Collected data entries
━━━━━━━━
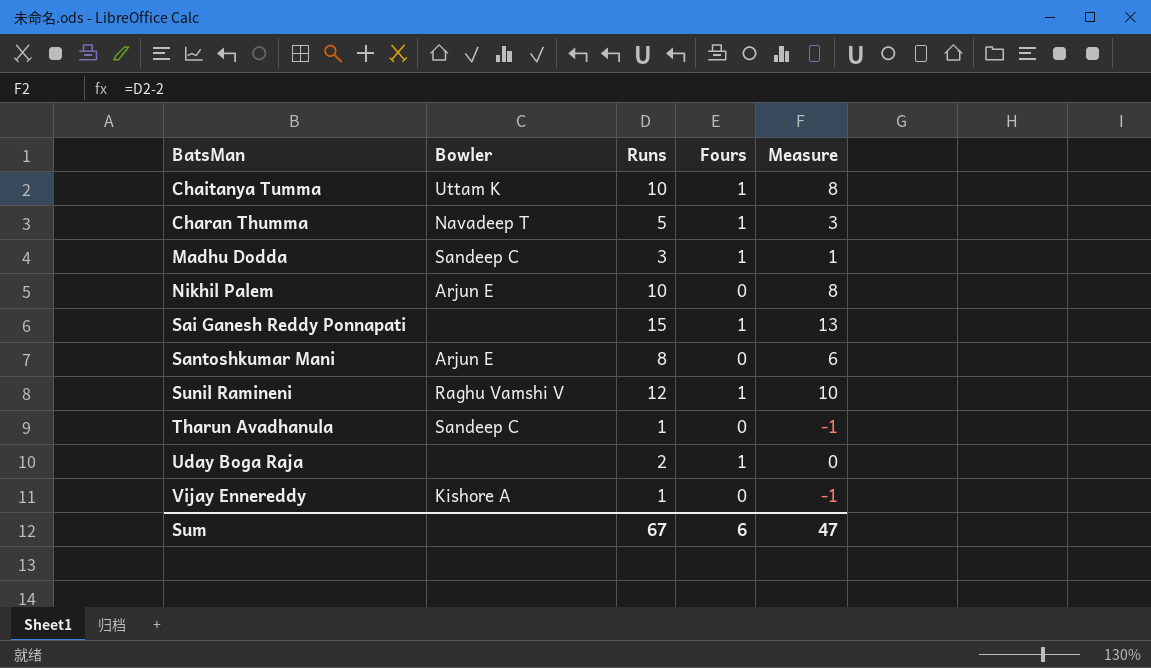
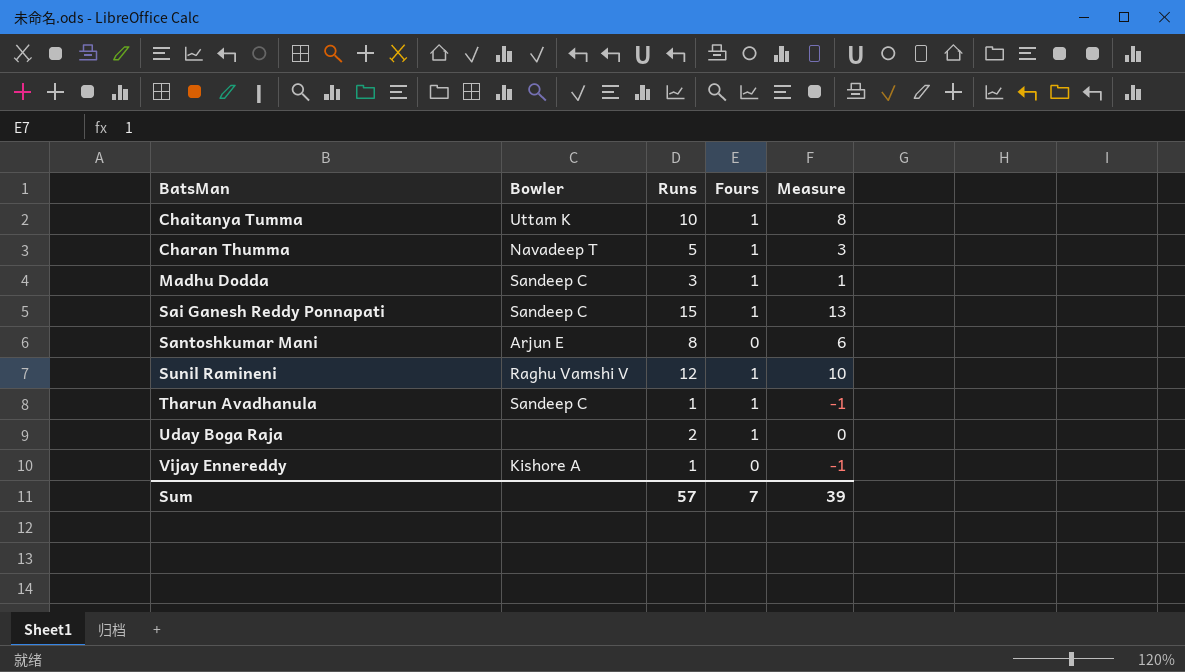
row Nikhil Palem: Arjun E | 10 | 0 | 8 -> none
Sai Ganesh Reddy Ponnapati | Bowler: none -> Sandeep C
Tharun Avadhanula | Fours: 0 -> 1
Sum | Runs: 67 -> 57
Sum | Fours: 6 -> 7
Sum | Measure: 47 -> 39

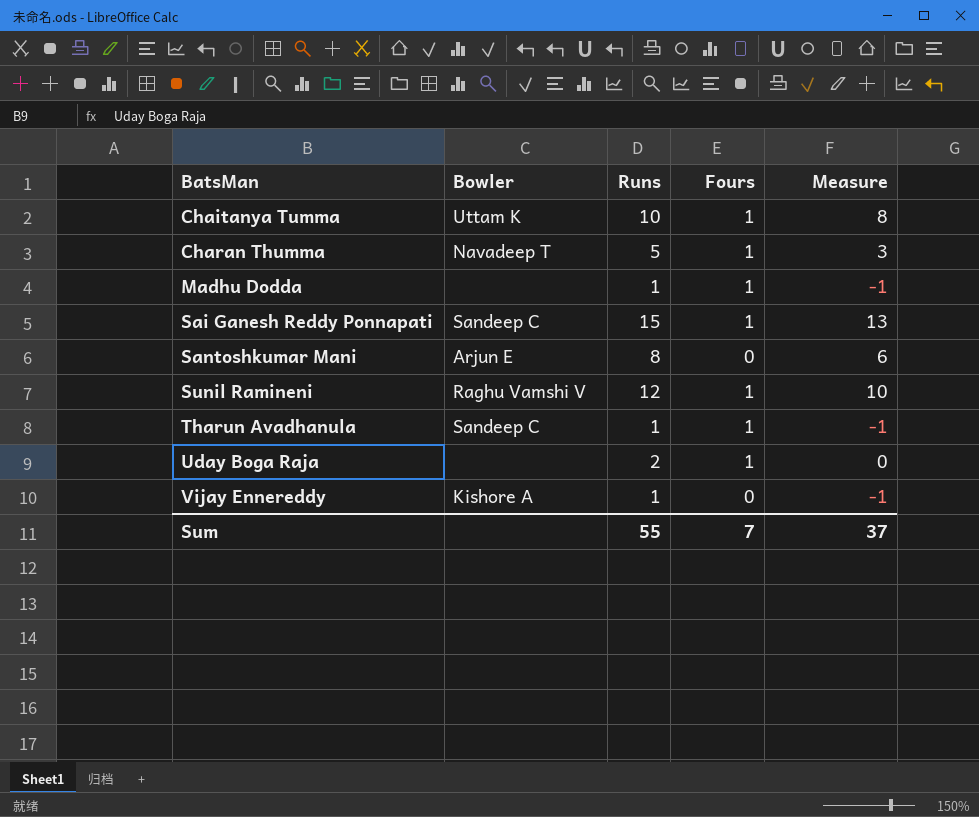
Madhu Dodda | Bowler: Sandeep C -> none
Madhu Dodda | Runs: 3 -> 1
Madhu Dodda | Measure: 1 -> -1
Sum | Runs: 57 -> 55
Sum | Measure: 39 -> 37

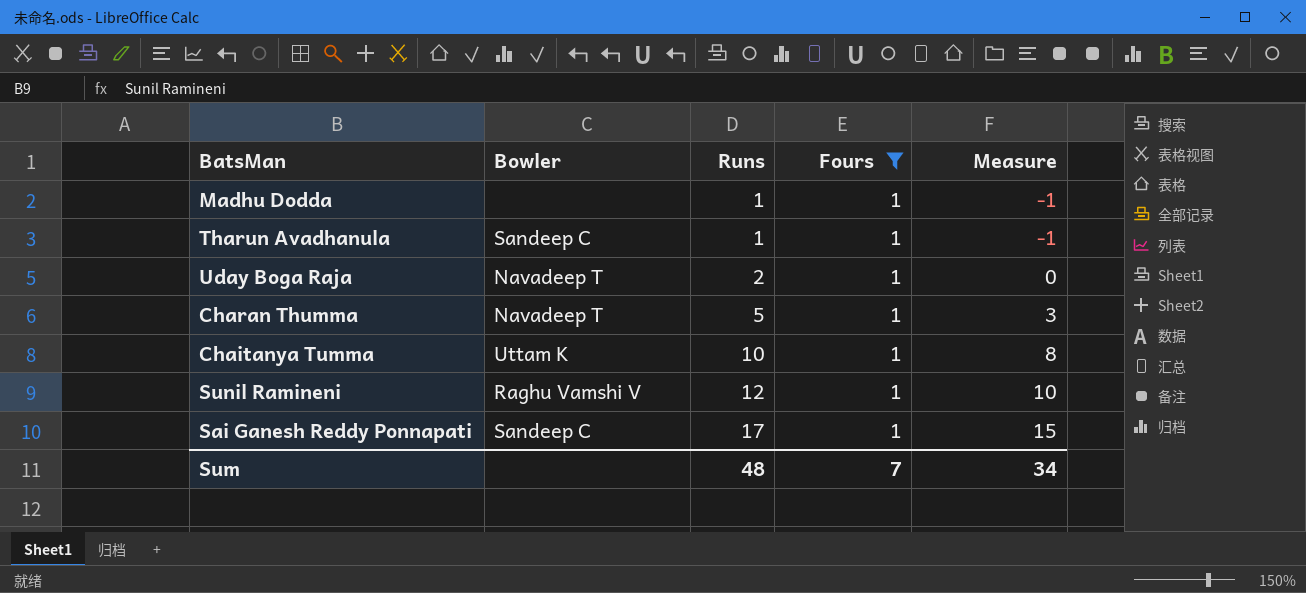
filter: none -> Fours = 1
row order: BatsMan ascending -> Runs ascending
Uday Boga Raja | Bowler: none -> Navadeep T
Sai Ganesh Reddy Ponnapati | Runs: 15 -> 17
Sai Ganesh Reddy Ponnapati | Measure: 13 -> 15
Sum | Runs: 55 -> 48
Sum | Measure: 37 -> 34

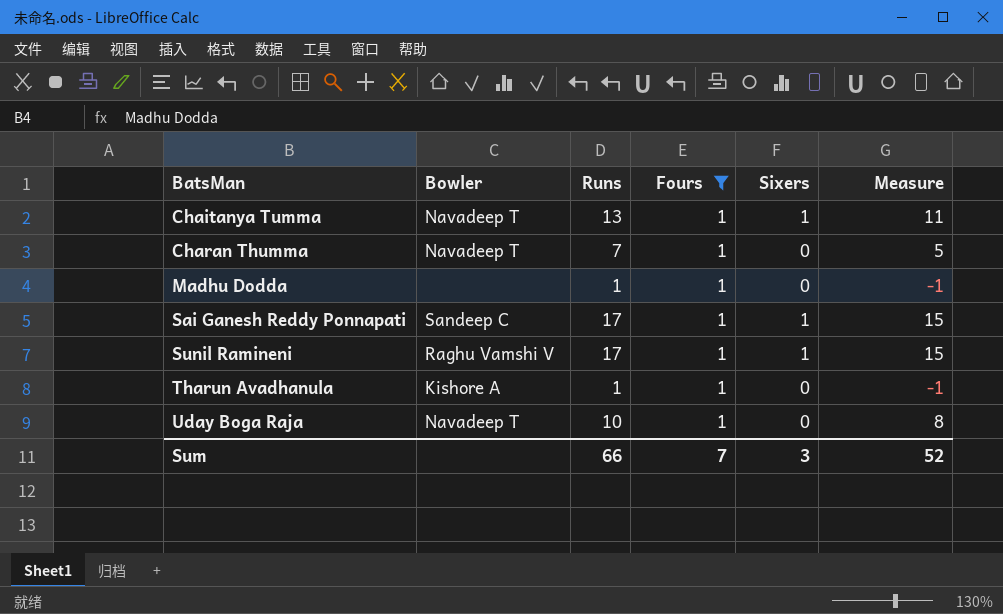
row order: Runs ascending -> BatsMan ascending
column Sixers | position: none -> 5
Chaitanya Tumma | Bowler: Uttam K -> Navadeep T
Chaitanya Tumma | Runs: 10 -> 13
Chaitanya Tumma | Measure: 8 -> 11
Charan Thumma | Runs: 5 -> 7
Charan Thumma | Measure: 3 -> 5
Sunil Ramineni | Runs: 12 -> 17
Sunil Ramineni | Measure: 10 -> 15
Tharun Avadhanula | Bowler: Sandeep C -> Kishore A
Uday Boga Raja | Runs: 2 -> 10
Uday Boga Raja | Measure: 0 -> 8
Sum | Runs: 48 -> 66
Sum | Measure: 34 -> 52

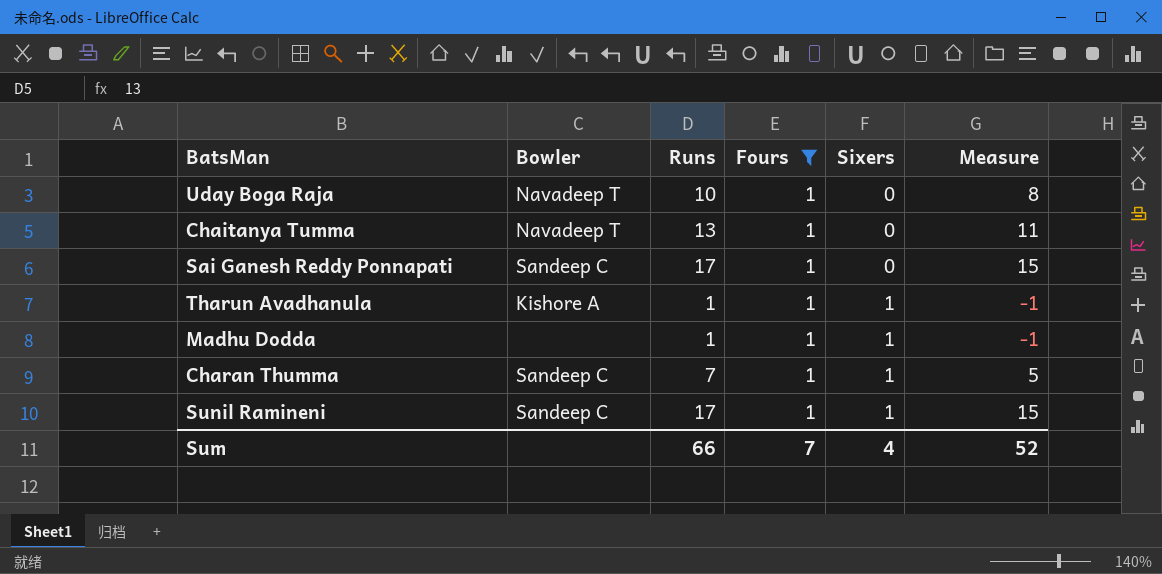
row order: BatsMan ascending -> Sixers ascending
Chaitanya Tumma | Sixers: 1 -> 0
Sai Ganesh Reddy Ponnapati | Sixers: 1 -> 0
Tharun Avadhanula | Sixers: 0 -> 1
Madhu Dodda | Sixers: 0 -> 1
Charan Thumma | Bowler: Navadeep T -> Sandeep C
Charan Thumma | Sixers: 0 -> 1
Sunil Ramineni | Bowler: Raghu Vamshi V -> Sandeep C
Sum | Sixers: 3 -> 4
━━━━━━━━
**TASK OBJECTIVE**.
All that is needed is an exact copy of the entries above, minus the pictures.

**REPLY**.
row Nikhil Palem: Arjun E | 10 | 0 | 8 -> none
Sai Ganesh Reddy Ponnapati | Bowler: none -> Sandeep C
Tharun Avadhanula | Fours: 0 -> 1
Sum | Runs: 67 -> 57
Sum | Fours: 6 -> 7
Sum | Measure: 47 -> 39

Madhu Dodda | Bowler: Sandeep C -> none
Madhu Dodda | Runs: 3 -> 1
Madhu Dodda | Measure: 1 -> -1
Sum | Runs: 57 -> 55
Sum | Measure: 39 -> 37

filter: none -> Fours = 1
row order: BatsMan ascending -> Runs ascending
Uday Boga Raja | Bowler: none -> Navadeep T
Sai Ganesh Reddy Ponnapati | Runs: 15 -> 17
Sai Ganesh Reddy Ponnapati | Measure: 13 -> 15
Sum | Runs: 55 -> 48
Sum | Measure: 37 -> 34

row order: Runs ascending -> BatsMan ascending
column Sixers | position: none -> 5
Chaitanya Tumma | Bowler: Uttam K -> Navadeep T
Chaitanya Tumma | Runs: 10 -> 13
Chaitanya Tumma | Measure: 8 -> 11
Charan Thumma | Runs: 5 -> 7
Charan Thumma | Measure: 3 -> 5
Sunil Ramineni | Runs: 12 -> 17
Sunil Ramineni | Measure: 10 -> 15
Tharun Avadhanula | Bowler: Sandeep C -> Kishore A
Uday Boga Raja | Runs: 2 -> 10
Uday Boga Raja | Measure: 0 -> 8
Sum | Runs: 48 -> 66
Sum | Measure: 34 -> 52

row order: BatsMan ascending -> Sixers ascending
Chaitanya Tumma | Sixers: 1 -> 0
Sai Ganesh Reddy Ponnapati | Sixers: 1 -> 0
Tharun Avadhanula | Sixers: 0 -> 1
Madhu Dodda | Sixers: 0 -> 1
Charan Thumma | Bowler: Navadeep T -> Sandeep C
Charan Thumma | Sixers: 0 -> 1
Sunil Ramineni | Bowler: Raghu Vamshi V -> Sandeep C
Sum | Sixers: 3 -> 4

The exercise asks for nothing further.